Exactly the lines below starting at the line with "Total | LTP: 5,611.26 -> 358.10" and ending at the line with "Hadrosaurus | Levy" are wanted, with both ends included. Leave out the pictures and add no other lines.

[Dataset records — start]

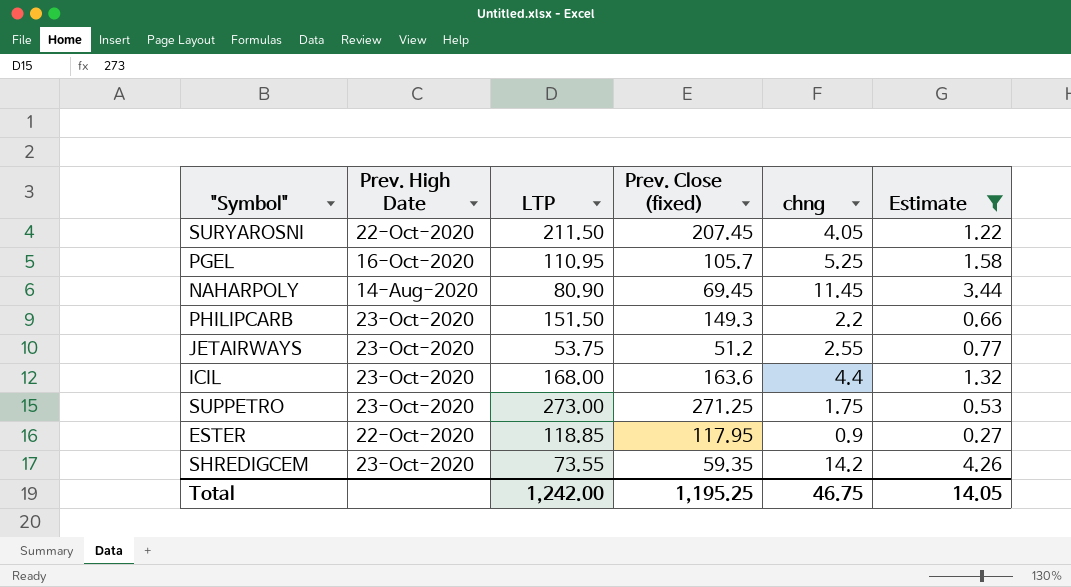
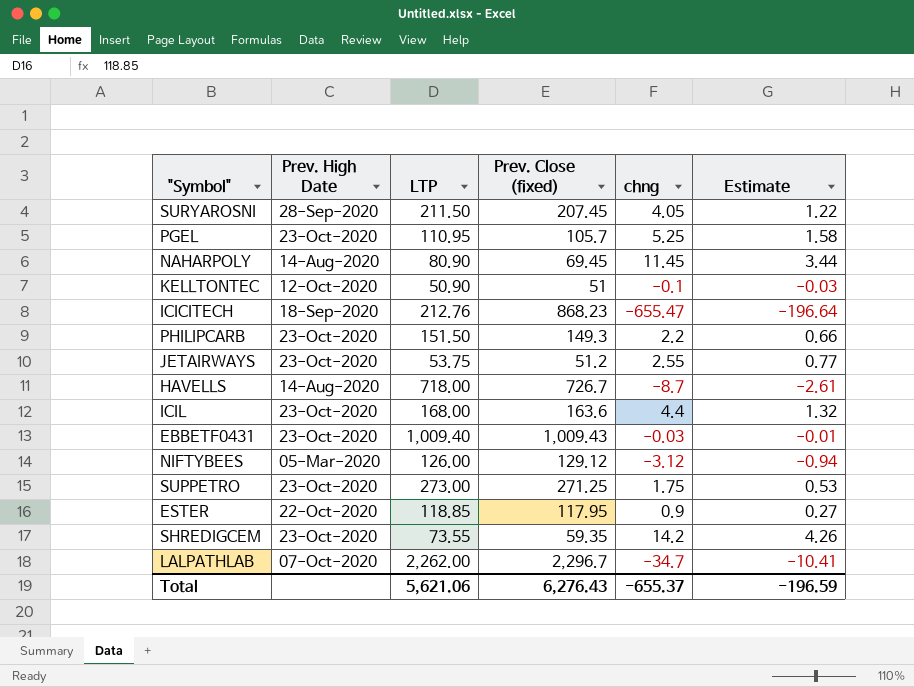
filter: Estimate >= 0.27 -> none
SURYAROSNI | Prev. High Date: 22-Oct-2020 -> 28-Sep-2020
PGEL | Prev. High Date: 16-Oct-2020 -> 23-Oct-2020
Total | LTP: 1,242.00 -> 5,621.06
Total | Prev. Close (fixed): 1,195.25 -> 6,276.43
Total | chng: 46.75 -> -655.37
Total | Estimate: 14.05 -> -196.59

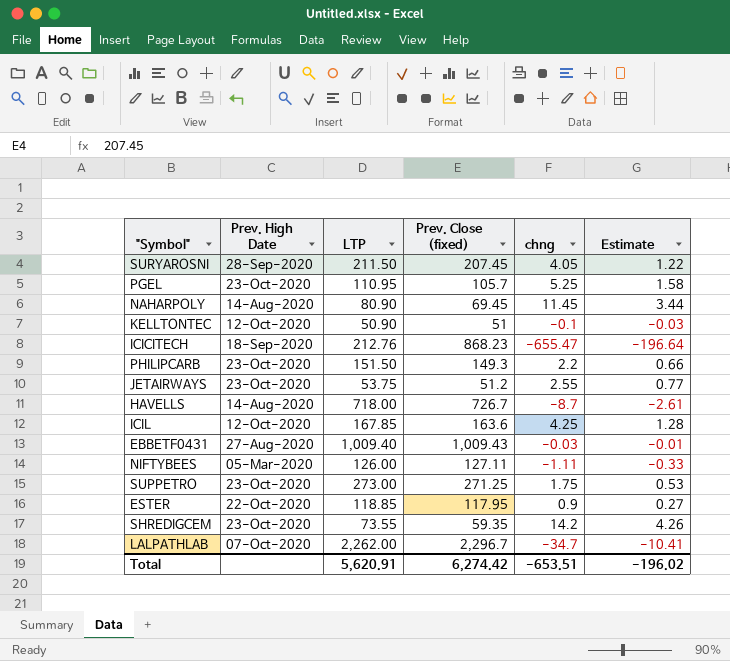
ICIL | Prev. High Date: 23-Oct-2020 -> 12-Oct-2020
ICIL | LTP: 168.00 -> 167.85
ICIL | chng: 4.4 -> 4.25
ICIL | Estimate: 1.32 -> 1.28
EBBETF0431 | Prev. High Date: 23-Oct-2020 -> 27-Aug-2020
NIFTYBEES | Prev. Close (fixed): 129.12 -> 127.11
NIFTYBEES | chng: -3.12 -> -1.11
NIFTYBEES | Estimate: -0.94 -> -0.33
Total | LTP: 5,621.06 -> 5,620.91
Total | Prev. Close (fixed): 6,276.43 -> 6,274.42
Total | chng: -655.37 -> -653.51
Total | Estimate: -196.59 -> -196.02

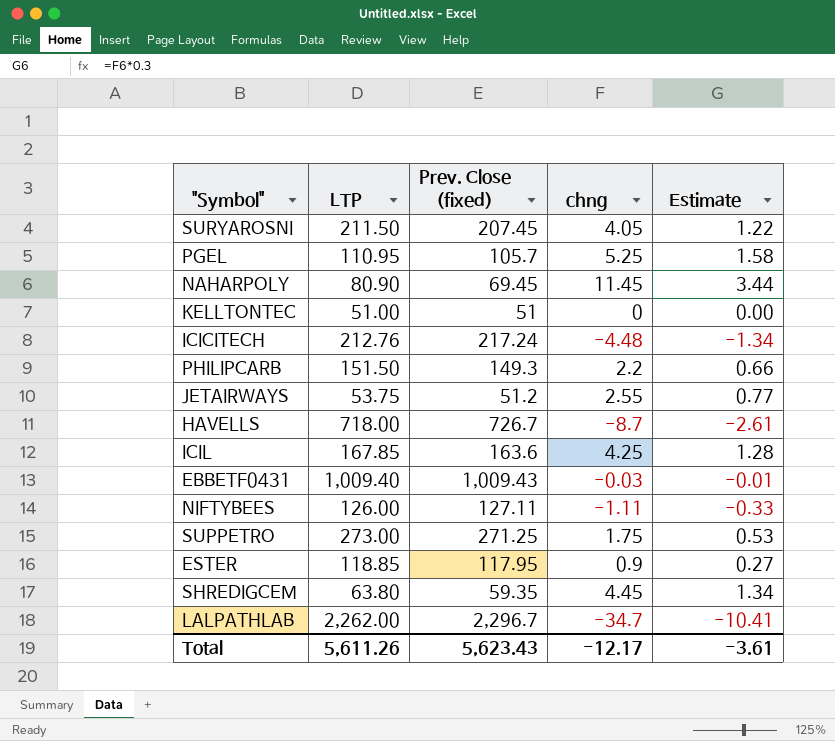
column Prev. High Date | position: 2 -> none
KELLTONTEC | LTP: 50.90 -> 51.00
KELLTONTEC | chng: -0.1 -> 0
KELLTONTEC | Estimate: -0.03 -> 0.00
ICICITECH | Prev. Close (fixed): 868.23 -> 217.24
ICICITECH | chng: -655.47 -> -4.48
ICICITECH | Estimate: -196.64 -> -1.34
SHREDIGCEM | LTP: 73.55 -> 63.80
SHREDIGCEM | chng: 14.2 -> 4.45
SHREDIGCEM | Estimate: 4.26 -> 1.34
Total | LTP: 5,620.91 -> 5,611.26
Total | Prev. Close (fixed): 6,274.42 -> 5,623.43
Total | chng: -653.51 -> -12.17
Total | Estimate: -196.02 -> -3.61

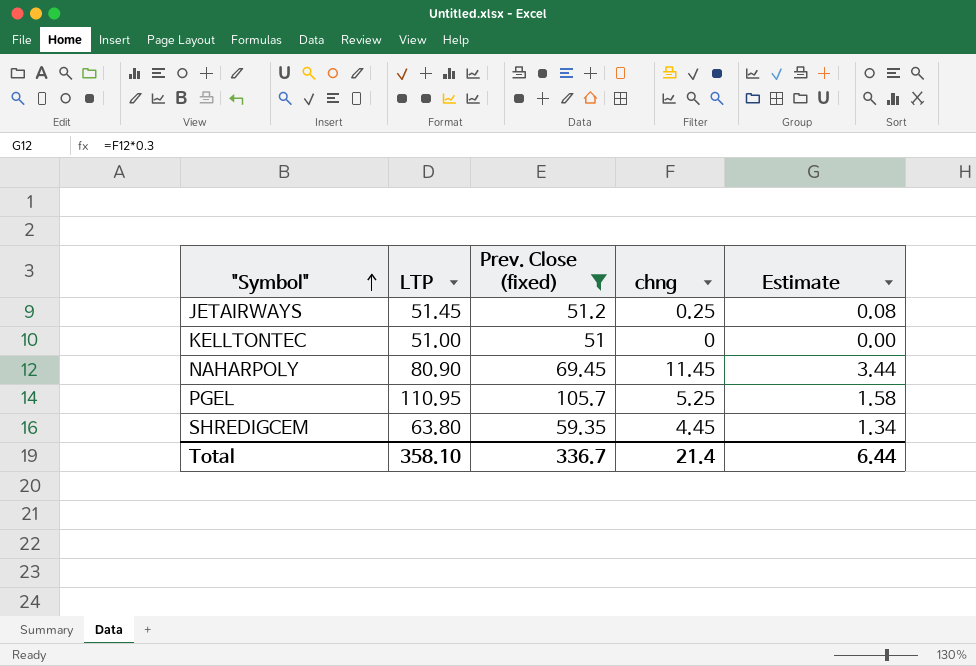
filter: none -> Prev. Close (fixed) <= 105.7
row order: none -> "Symbol" ascending
JETAIRWAYS | LTP: 53.75 -> 51.45
JETAIRWAYS | chng: 2.55 -> 0.25
JETAIRWAYS | Estimate: 0.77 -> 0.08
Total | LTP: 5,611.26 -> 358.10
Total | Prev. Close (fixed): 5,623.43 -> 336.7
Total | chng: -12.17 -> 21.4
Total | Estimate: -3.61 -> 6.44

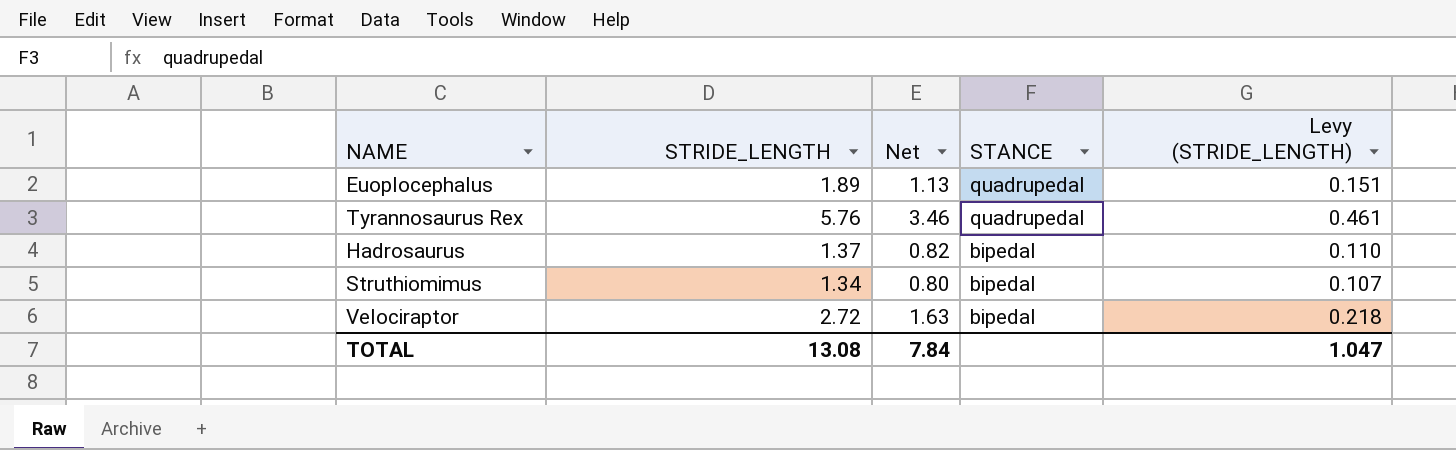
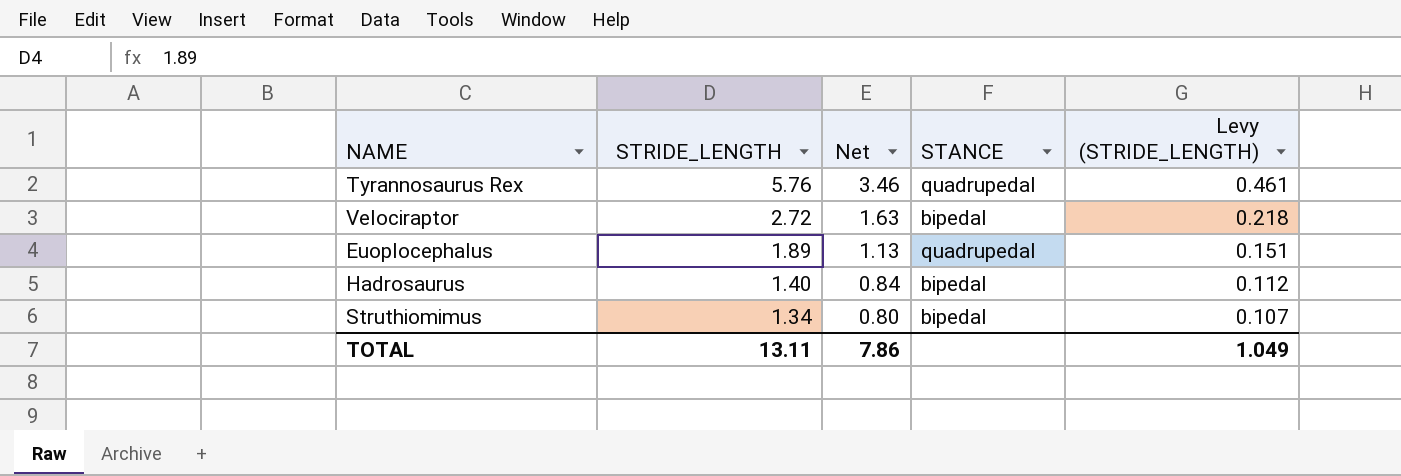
row order: STANCE descending -> STRIDE_LENGTH descending
Hadrosaurus | STRIDE_LENGTH: 1.37 -> 1.40
Hadrosaurus | Net: 0.82 -> 0.84
Hadrosaurus | Levy (STRIDE_LENGTH): 0.110 -> 0.112
TOTAL | STRIDE_LENGTH: 13.08 -> 13.11
TOTAL | Net: 7.84 -> 7.86
TOTAL | Levy (STRIDE_LENGTH): 1.047 -> 1.049

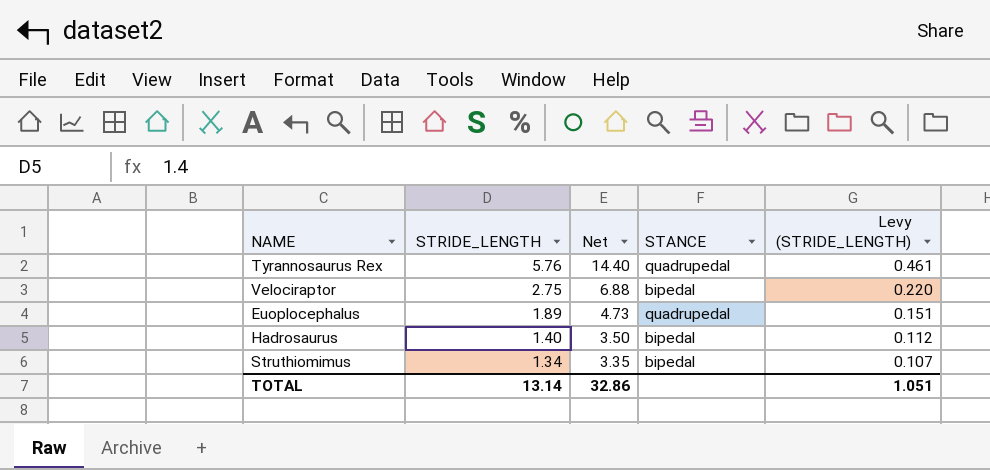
column Net | formula: [STRIDE_LENGTH] * 0.6 -> [STRIDE_LENGTH] * 2.5
Velociraptor | STRIDE_LENGTH: 2.72 -> 2.75
Velociraptor | Levy (STRIDE_LENGTH): 0.218 -> 0.220
TOTAL | STRIDE_LENGTH: 13.11 -> 13.14
TOTAL | Net: 7.86 -> 32.86
TOTAL | Levy (STRIDE_LENGTH): 1.049 -> 1.051

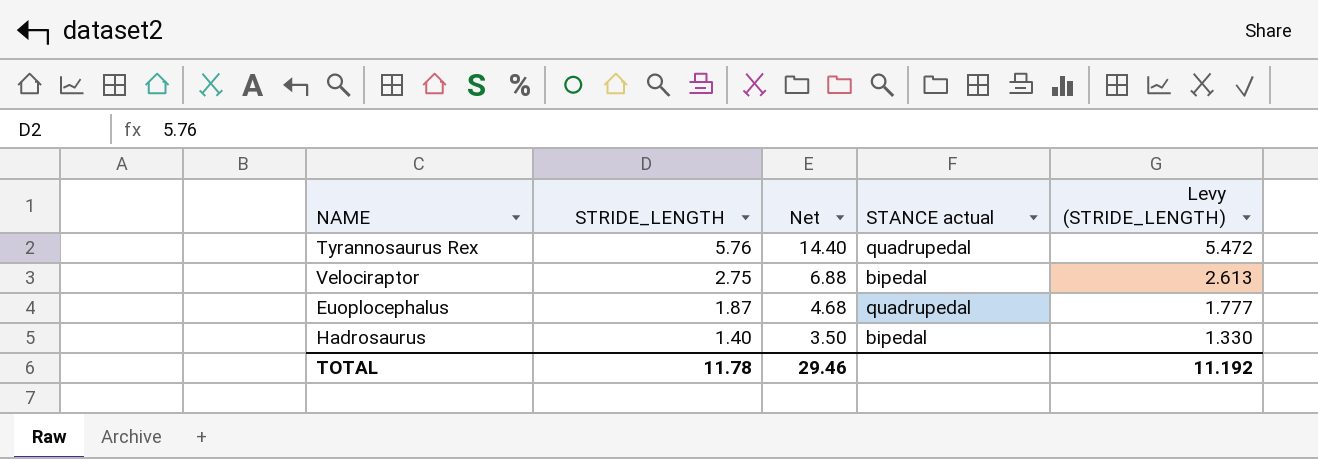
column name: STANCE -> STANCE actual
column Levy (STRIDE_LENGTH) | formula: [STRIDE_LENGTH] * 0.08 -> [STRIDE_LENGTH] * 0.95
row Struthiomimus: 1.34 | 3.35 | bipedal | 0.107 -> none
Euoplocephalus | STRIDE_LENGTH: 1.89 -> 1.87
Euoplocephalus | Net: 4.73 -> 4.68
TOTAL | STRIDE_LENGTH: 13.14 -> 11.78
TOTAL | Net: 32.86 -> 29.46
TOTAL | Levy (STRIDE_LENGTH): 1.051 -> 11.192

[Dataset records — finish]

Response below:
Total | LTP: 5,611.26 -> 358.10
Total | Prev. Close (fixed): 5,623.43 -> 336.7
Total | chng: -12.17 -> 21.4
Total | Estimate: -3.61 -> 6.44

row order: STANCE descending -> STRIDE_LENGTH descending
Hadrosaurus | STRIDE_LENGTH: 1.37 -> 1.40
Hadrosaurus | Net: 0.82 -> 0.84
Hadrosaurus | Levy (STRIDE_LENGTH): 0.110 -> 0.112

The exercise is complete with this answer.